There are also a couple of other illustrations that we could use to demonstrate why this issue is important to western Canadian farmers. Right now malt barley is actually at a discount to feed barley in western Canada. Feed barley, of course, goes into the livestock industry, but farmers grow malt barley because it is a premium product. Farmers virtually always get a premium to feed barley, but unfortunately malt barley is sold by the board while feed barley can be sold by the board or on the open market. Feed barley right now is actually at a premium to malt barley.
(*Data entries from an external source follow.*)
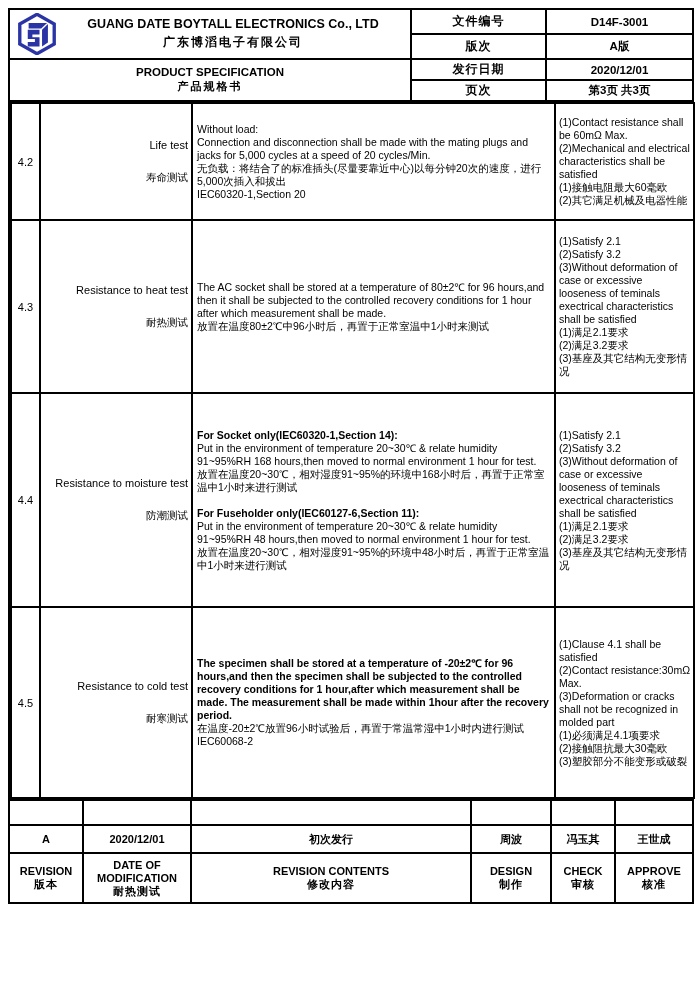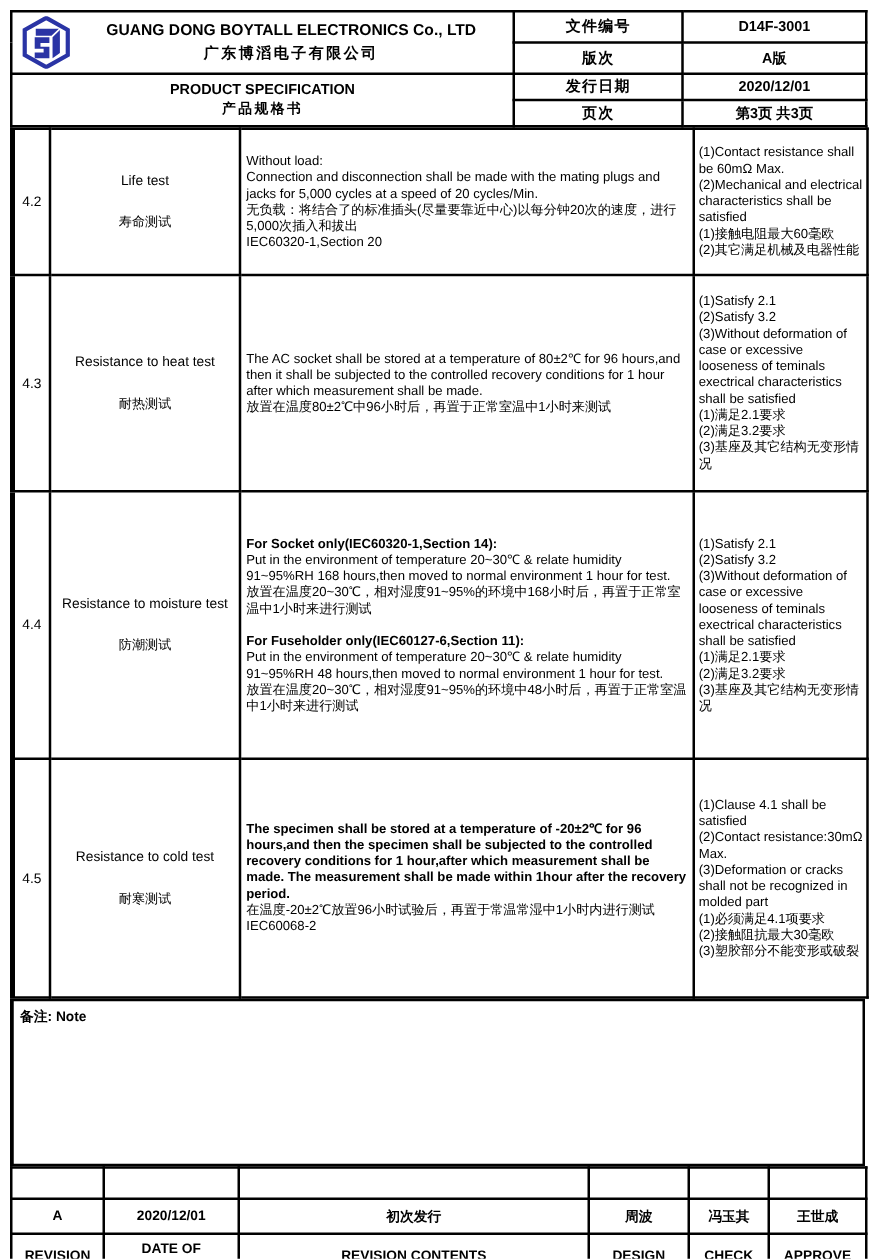--- a/index.html
+++ b/index.html
@@ -87,7 +87,7 @@
             </svg>
           </div>
           <div class="company-text">
-            <div class="company-en">GUANG DONG BOYTALL ELECTRONICS Co., LTD</div>
+            <div class="company-en">GUANG DATE BOYTALL ELECTRONICS Co., LTD</div>
             <div class="company-cn">广东博滔电子有限公司</div>
           </div>
         </div>

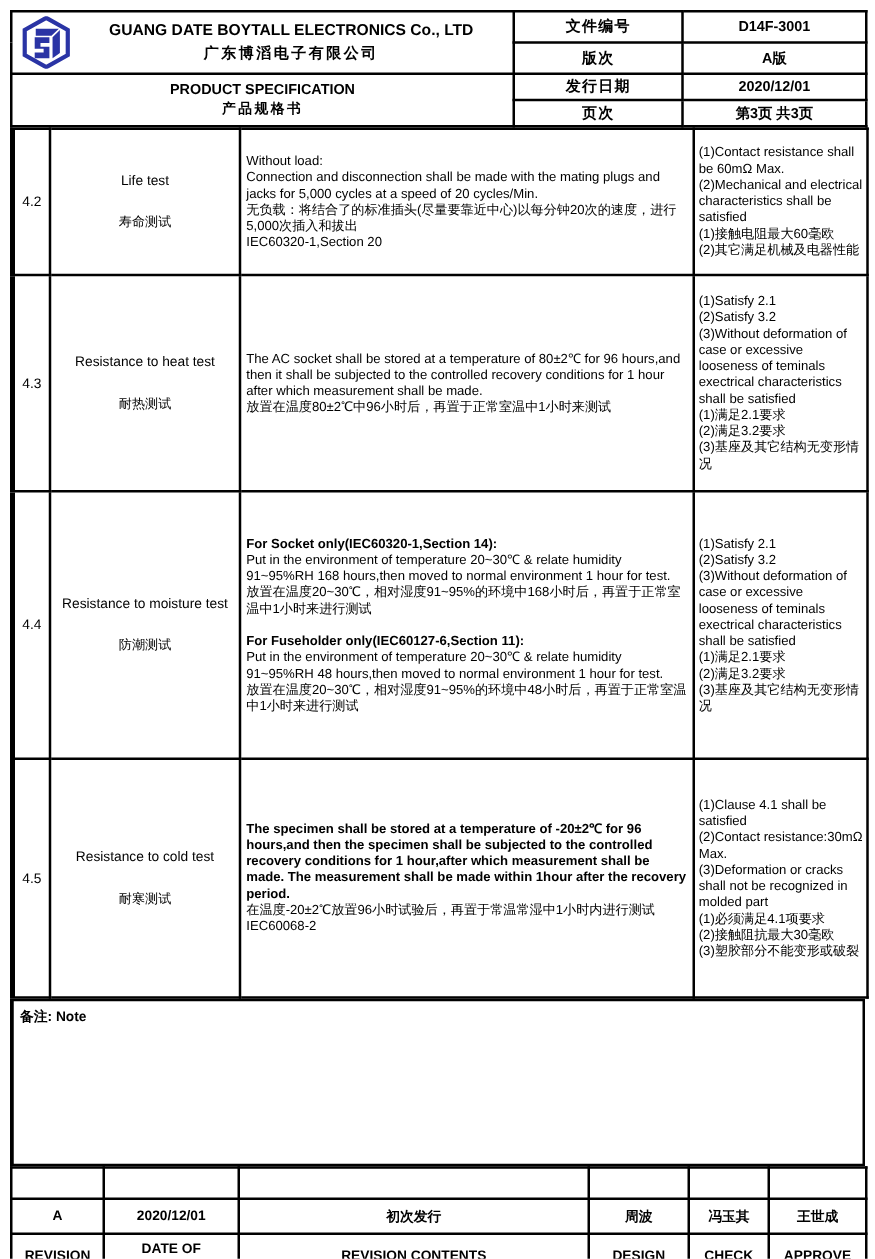--- a/index.html
+++ b/index.html
@@ -39,7 +39,7 @@
   .tests tr:nth-child(3) td{ height:214px; }
   .tests tr:nth-child(4) td{ height:191px; }
   .c-no{ text-align:center; font-size:11px;margin-left:12px; }
-  .c-name{ text-align:center; font-size:11px; }
+  .c-name{ text-align:right; font-size:11px; }
   .c-name .cn{ font-size:10.5px; margin-top:20px; }
   .c-desc{ padding:2px 4px; }
   .c-crit{ padding:2px 3px; }

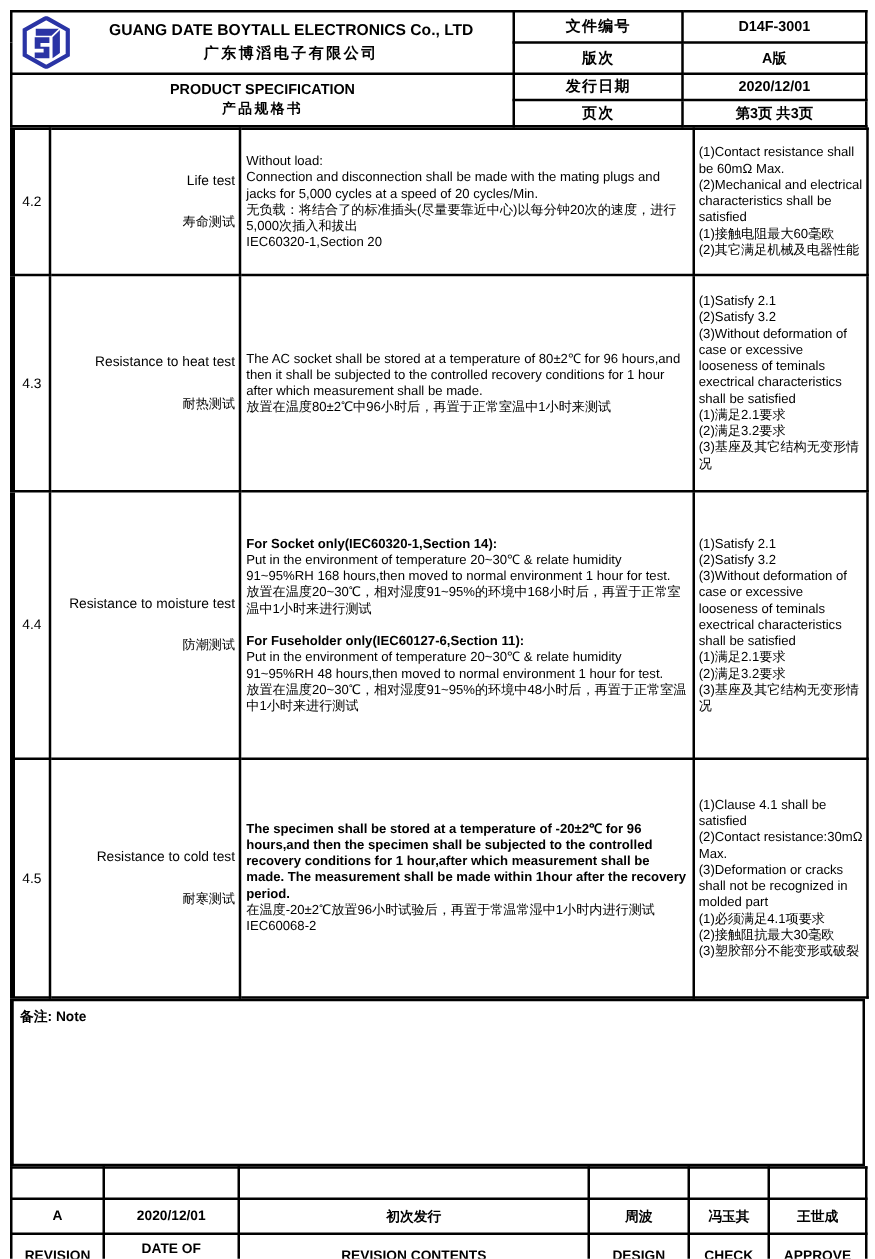--- a/index.html
+++ b/index.html
@@ -207,9 +207,6 @@
       </tbody>
   </table>
 
-  <div class="note-box">
-    <span class="note-label">备注: Note</span>
-  </div>
 
   <table class="foot">
     <colgroup>

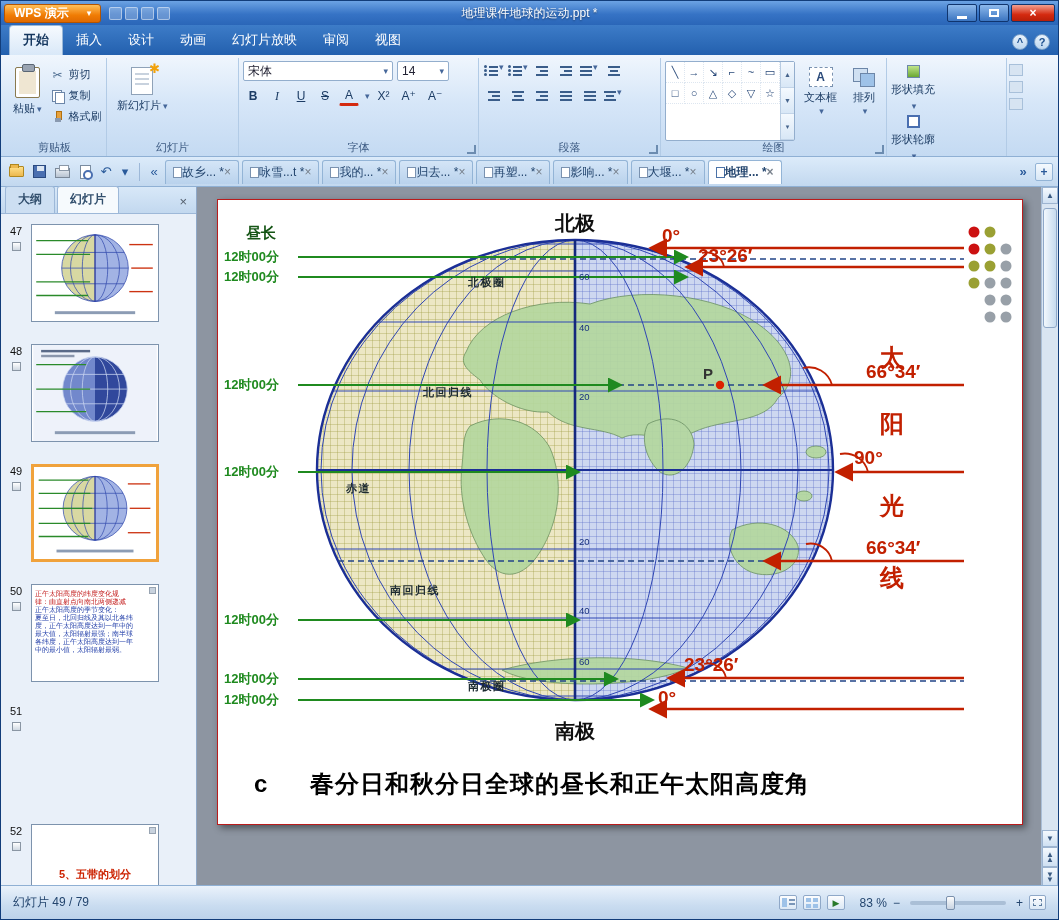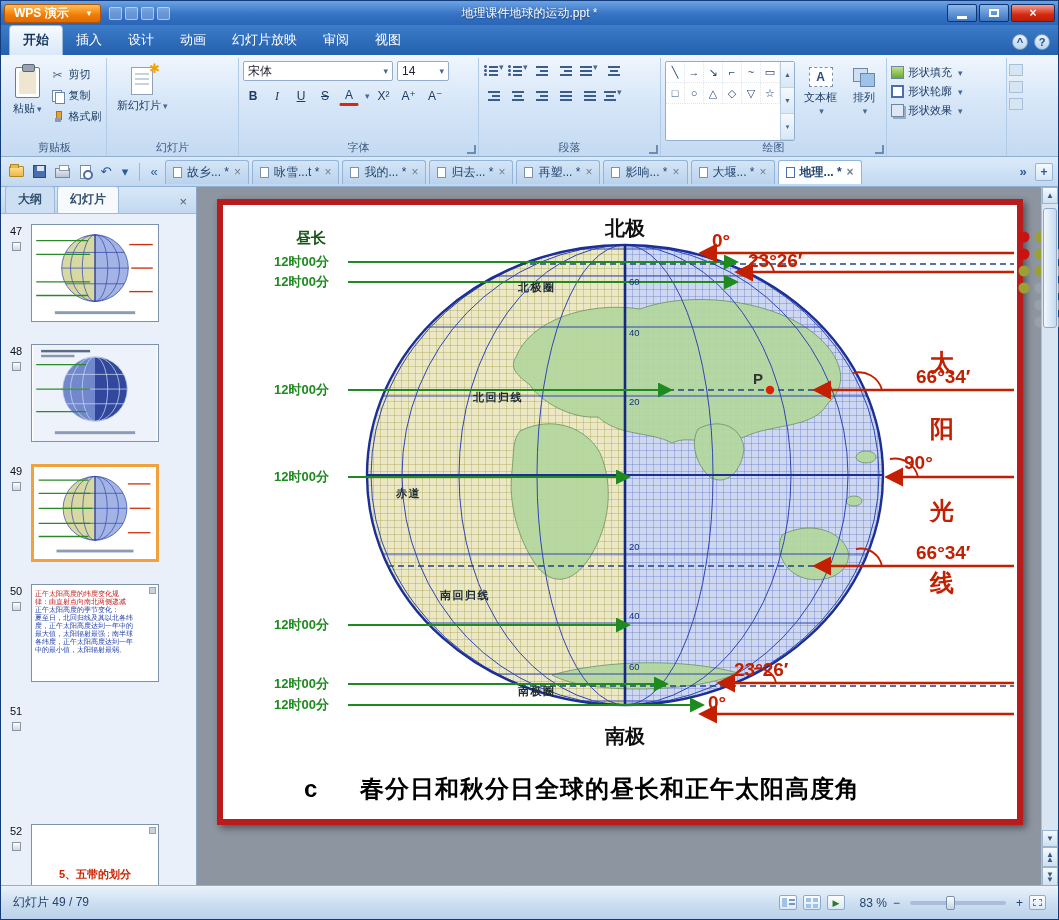--- a/index.html
+++ b/index.html
@@ -95,7 +95,7 @@
   .icon-arrange::after { left:7px; top:6px; background:#9ec2e8; }
 
   .sf-col { display:flex; flex-direction:column; gap:4px; padding-top:4px; }
-  .sf-row { display:flex; align-items:center; gap:4px; font-size:11px; color:#1c3c64; white-space:nowrap; }
+  .sf-row { display:flex; align-items:center; gap:4px; font-size:11px; color:#1c3c64; white-space:nowrap;flex-direction:column; }
   .sf-ico { width:13px; height:13px; border:1px solid #6c86a8; }
   .sf-ico.fill { background:linear-gradient(#bfe48a,#6aa832); }
   .sf-ico.outline { background:#fff; border:2px solid #4a6fb0; }

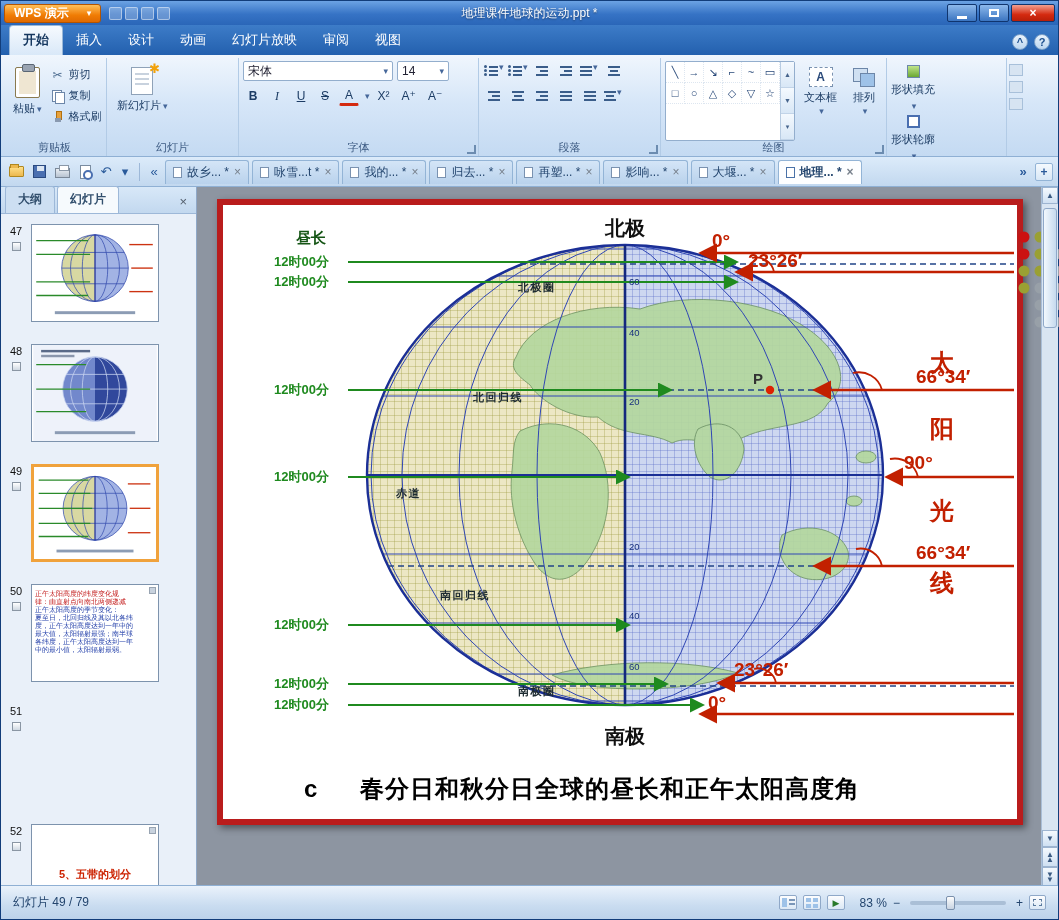--- a/index.html
+++ b/index.html
@@ -117,7 +117,7 @@
   .i-page.lens::after { content:""; position:absolute; right:-3px; bottom:-2px; width:6px; height:6px; border:2px solid #4a6fb0; border-radius:50%; background:#fff; }
   .dchar { color:#2a5a9a; font-size:13px; width:16px; text-align:center; }
   .dsep { width:1px; height:18px; background:#9db8d8; margin:0 3px; }
-  .dtab { height:24px; display:flex; align-items:center; gap:5px; padding:0 7px; 
+  .dtab { height:24px; display:flex; align-items:center; padding:0 7px; 
     border:1px solid #93b4d6; border-bottom:none; border-radius:3px 3px 0 0;
     background:linear-gradient(#d4e5f7,#b9d2ec); font-size:12px; color:#23456e; white-space:nowrap; }
   .dtab.active { background:#fdfeff; font-weight:bold; }

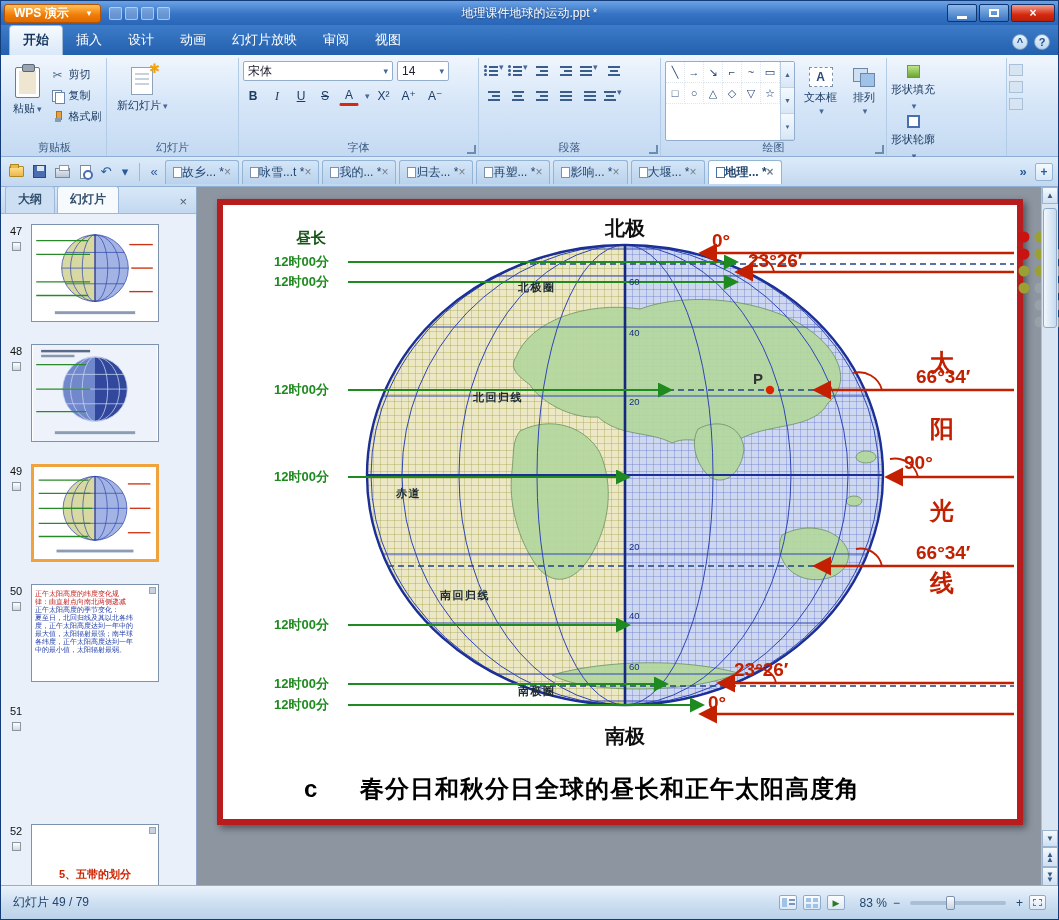--- a/index.html
+++ b/index.html
@@ -151,7 +151,7 @@
   .canvas-col { flex:1; display:flex; flex-direction:column; }
   .canvas { flex:1; position:relative; }
   .slide { position:absolute; left:20px; top:12px; width:806px; height:626px; background:#fff;
-    border:6px solid #b91c1c; box-shadow:3px 3px 7px rgba(0,0,0,.45);padding-left:45px; }
+    border:1px solid #b91c1c; box-shadow:3px 3px 7px rgba(0,0,0,.45); }
   .vscroll { position:absolute; right:0; top:0; bottom:0; width:17px; background:#d9e5f2; border-left:1px solid #aabfd8; display:flex; flex-direction:column; }
   .sbtn { height:17px; background:linear-gradient(#f4f9fe,#cfe0f2); border:1px solid #9db4d0; display:flex; align-items:center; justify-content:center; font-size:8px; color:#3a5a82; }
   .strack { flex:1; position:relative; }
Malt barley is being sold by the board right now. The final estimated price for the producers means that they are going to get about a dollar a bushel less than producers in the United States are getting for the same grain. People wonder why western Canadian producers want choice. That is one of the reasons. They can look at the price now. One of the grain companies is posting a daily international price. The Winnipeg Commodity Exchange is posting a daily international price. Farmers can go to those websites and take a look at what they could be getting if they were able to sell their own grain.

Right now the indication is that they would be able to get a dollar a bushel more for their barley than what the Wheat Board is estimating that it will be able to pay for the rest of this year.

7:05 p.m.

Conservative

Kevin Sorenson Conservative Crowfoot, AB

That's $100 an acre.

7:05 p.m.

Conservative

David Anderson Conservative Cypress Hills—Grasslands, SK

As my colleague points out, that is $100 an acre for many farmers.

It is necessary that we have choice, and western Canadian farmers are expressing their opinion that they want it. The obsession by the member opposite--

7:10 p.m.

NDP

The Deputy Speaker NDP Bill Blaikie

Order. The hon. member for Malpeque.

7:10 p.m.

Liberal

Wayne Easter Liberal Malpeque, PE

Mr. Speaker, the parliamentary secretary's response goes to the heart of his efforts to mislead and confuse.

Why would the parliamentary secretary quote from the article? He talked about the original document when in fact his own minister's appointed CEO has corrected that information. Mr. Arason, CEO of the Wheat Board, in a letter dated January 29, which the parliamentary secretary must know about, said this:

Mr. Kacem has advised us that some of his comments in the original article in the French daily were not properly interpreted by the journalist. Mr. Kacem feels the relationship between the CWB and OAIC is a commercial one first and foremost and that prices are based on international market values at the time of business.

A review of the original press article in French clearly shows that at no point does Mr. Kacem say that they enjoy 'very low prices'. The main message in the Algerian newspaper article centered on the positive commercial relationship the CWB and OAIC have enjoyed since the early seventies.

If the parliamentary secretary was unaware of that letter from the Wheat Board, for which he is directly responsible, he was derelict in his duties.

7:10 p.m.

Conservative

David Anderson Conservative Cypress Hills—Grasslands, SK

Mr. Speaker, looking to the future, we need to acknowledge that there are many aspects of how the Canadian Wheat Board is going to be able to operate in a marketing choice environment, and those things need to be discussed. While the minister has asked the Canadian Wheat Board to develop a business plan for operating in a marketing choice environment in the future, the Canadian Wheat Board has not yet provided such a business plan to him.

The task force report that was done on the implementation of marketing choice for wheat and barley provided one model of how a reformed Canadian Wheat Board might operate. I would suggest that members dig out that report and take a look at it, because it is a very good report. It lays out very clearly one of the possible options or ways in which the Canadian Wheat Board could operate in a voluntary system.

There is a variety of ways to move forward. There will no doubt be further discussion of this issue once the results of the barley plebiscite are available.

7:10 p.m.

NDP

The Deputy Speaker NDP Bill Blaikie

The motion to adjourn the House is now deemed to have been adopted. Accordingly the House stands adjourned until tomorrow at 10 a.m. pursuant to Standing Order 24(1).